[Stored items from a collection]

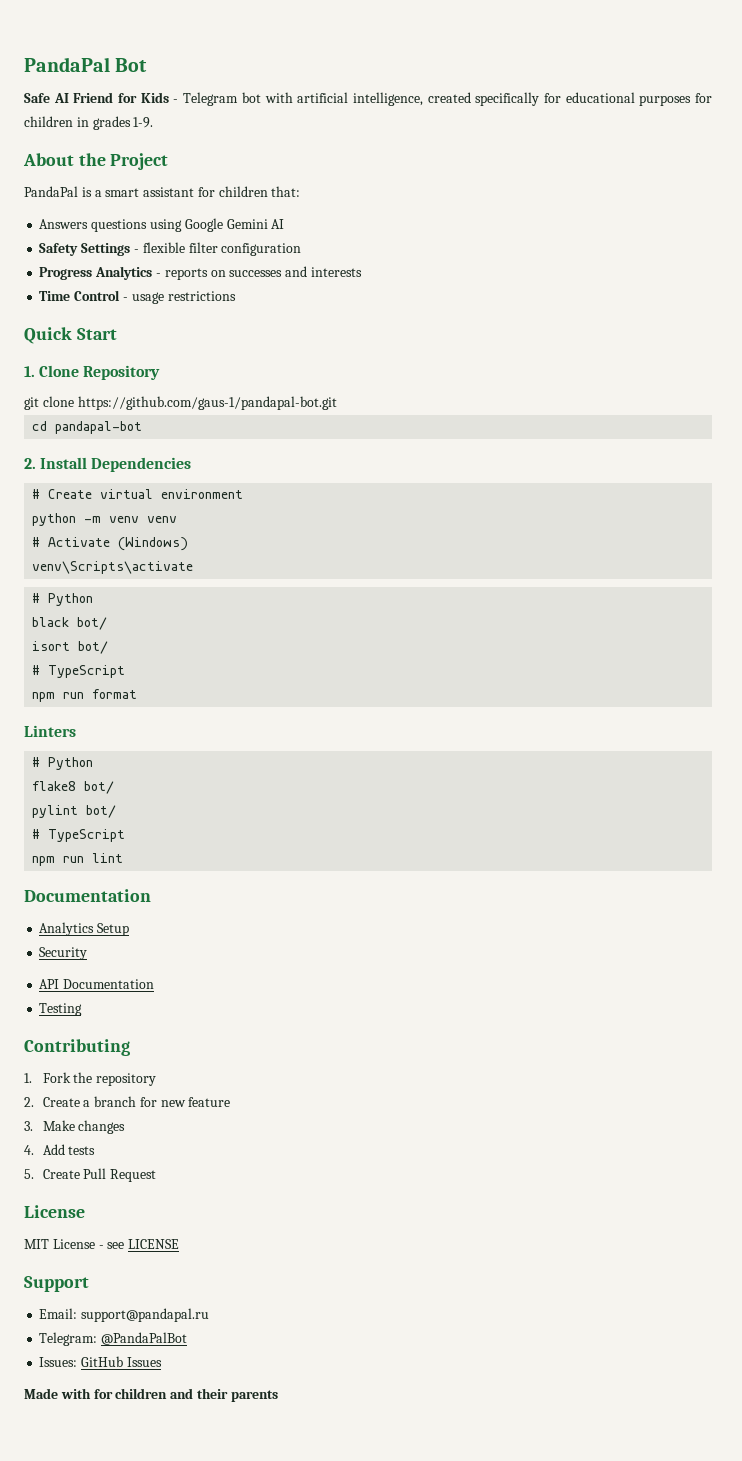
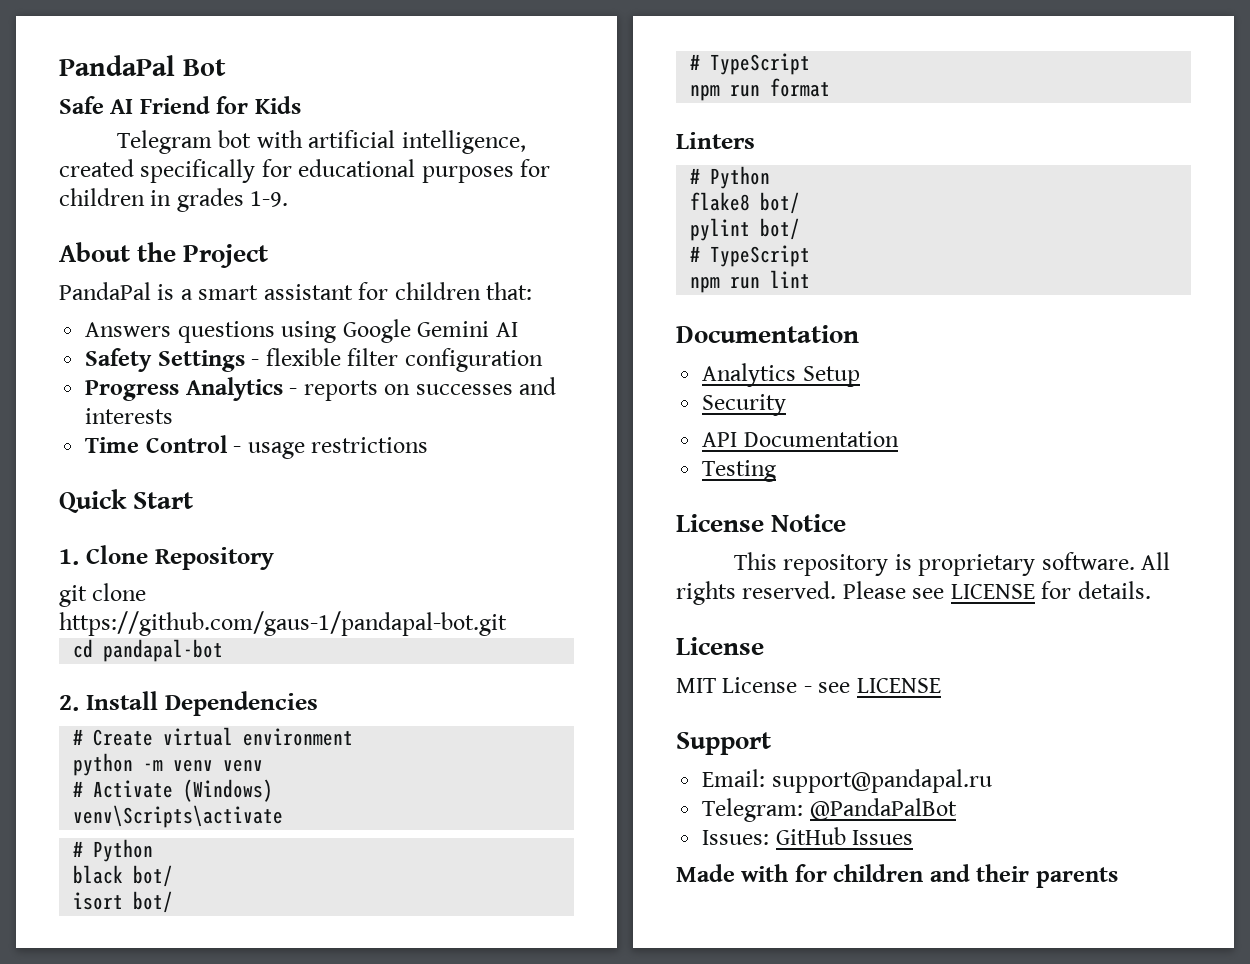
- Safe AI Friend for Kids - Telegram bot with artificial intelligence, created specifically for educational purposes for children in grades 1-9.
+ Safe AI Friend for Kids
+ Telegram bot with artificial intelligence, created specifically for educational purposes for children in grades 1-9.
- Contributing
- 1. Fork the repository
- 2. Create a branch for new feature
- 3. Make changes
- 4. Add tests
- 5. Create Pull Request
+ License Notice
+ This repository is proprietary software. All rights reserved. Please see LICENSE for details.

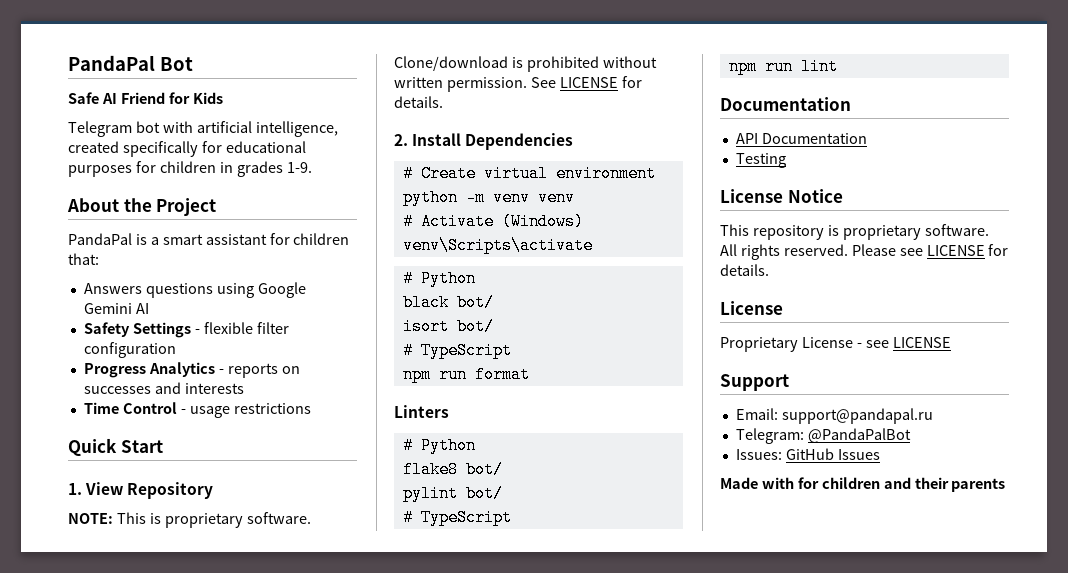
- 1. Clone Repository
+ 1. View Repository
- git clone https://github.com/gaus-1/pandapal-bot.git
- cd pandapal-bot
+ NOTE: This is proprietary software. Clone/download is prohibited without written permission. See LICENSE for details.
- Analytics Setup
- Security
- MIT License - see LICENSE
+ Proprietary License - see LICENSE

Task to complete - Go through the data and show each line that holds "This".

Problem solution -
+ This repository is proprietary software. All rights reserved. Please see LICENSE for details.
+ NOTE: This is proprietary software. Clone/download is prohibited without written permission. See LICENSE for details.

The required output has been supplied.